# Length of baby???



## brownhairedmom

My ultrasound picture says baby is 16.7cm long. Does anyone know what the averages are for 16 weeks? I thought that seems really, really big for 16 weeks when I actually visualized it on a ruler. I thought it would be so much smaller than that.


I assume thats crown to rump, that is what she was talking about in the ultrasound?


----------



## PeanutBean

rae05 said:


> My ultrasound picture says baby is 16.7cm long. Does anyone know what the averages are for 16 weeks? I thought that seems really, really big for 16 weeks when I actually visualized it on a ruler. I thought it would be so much smaller than that.
> 
> 
> I assume thats crown to rump, that is what she was talking about in the ultrasound?

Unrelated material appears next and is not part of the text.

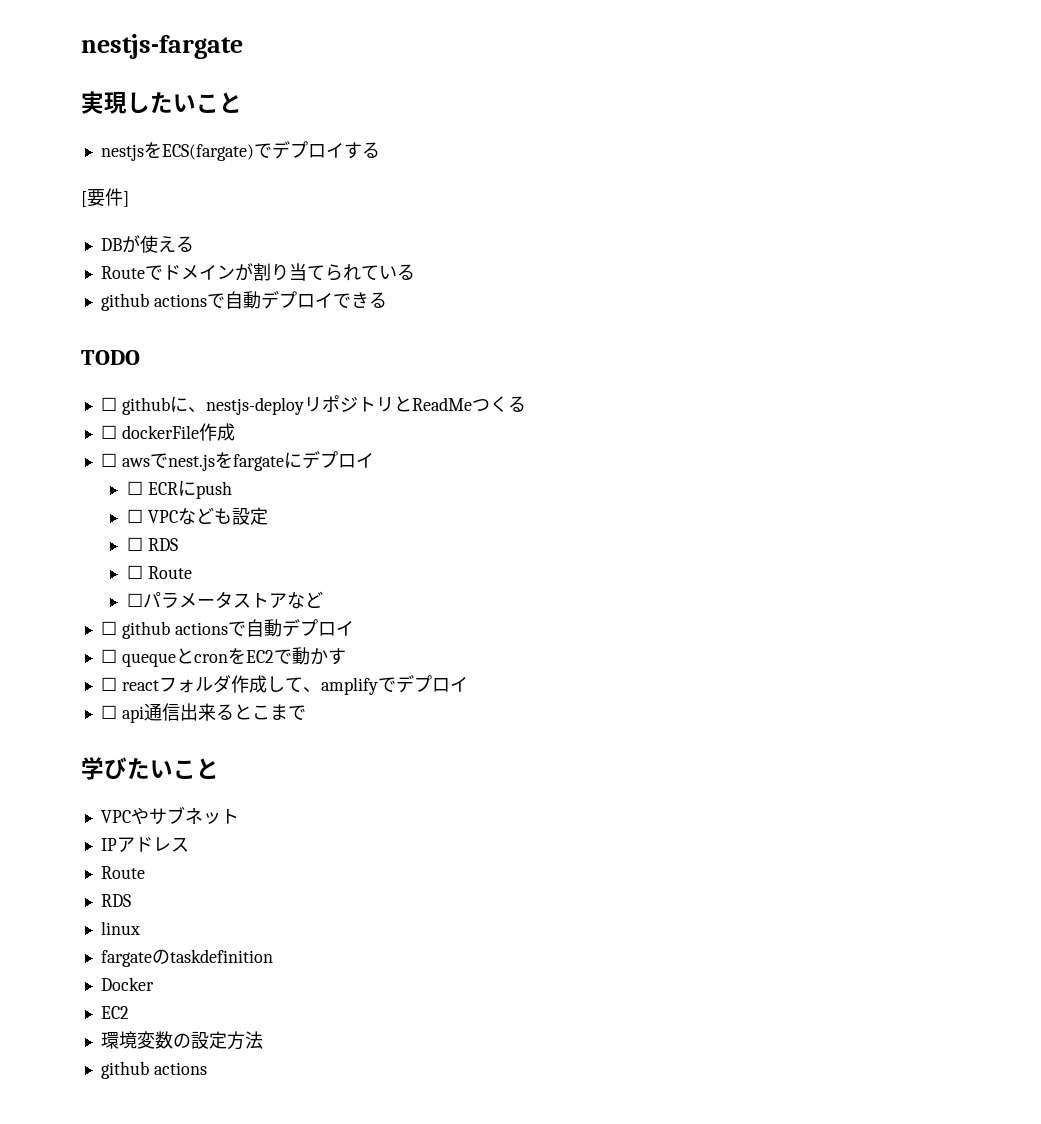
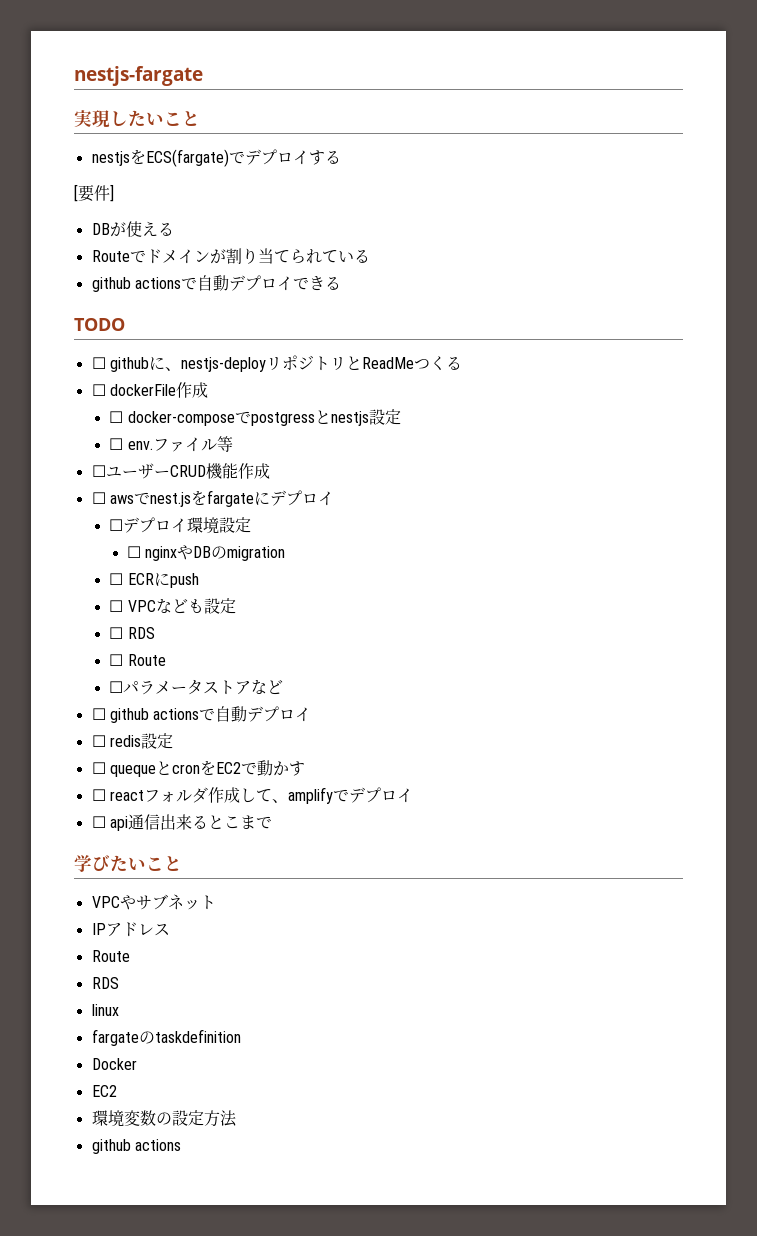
(235, 432) none -> [109,409,401,426] [109,436,233,452] [91,463,270,479] // ☐ docker-composeでpostgressとnestjs設定 // ☐ env.ファイル等 // ☐ユーザーCRUD機能作成
(374, 460) none -> [109,517,252,534] [126,545,286,561] // ☐デプロイ環境設定 // ☐ nginxやDBのmigration
(354, 628) none -> [91,733,173,749] // ☐ redis設定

This site https://www.baby2see.com/development/week16.html says 11-12cm.


----------



## bigbelly2

sorry im not too sure what the average size is but if you go onto pampers website or bounty or huggies etc they have weekly updates and length is on there,,,

tell you what ill have mooch for you now

h x

this is what the pampers website says...

Your little one is still very small - about 11- 12 cm (about 4.5 - 5 inches long and about 80 grams (about 2.8 ounces) - and the cushion of amniotic fluid can make it difficult to feel movement at this time.


----------



## brownhairedmom

In What To Expect When You're Expecting :


16 Weeks: With a whopping weight of anywhere from 3-5 ounces and a length (crown-to-rump) of 4 to 5 inches, your baby is growing up fast.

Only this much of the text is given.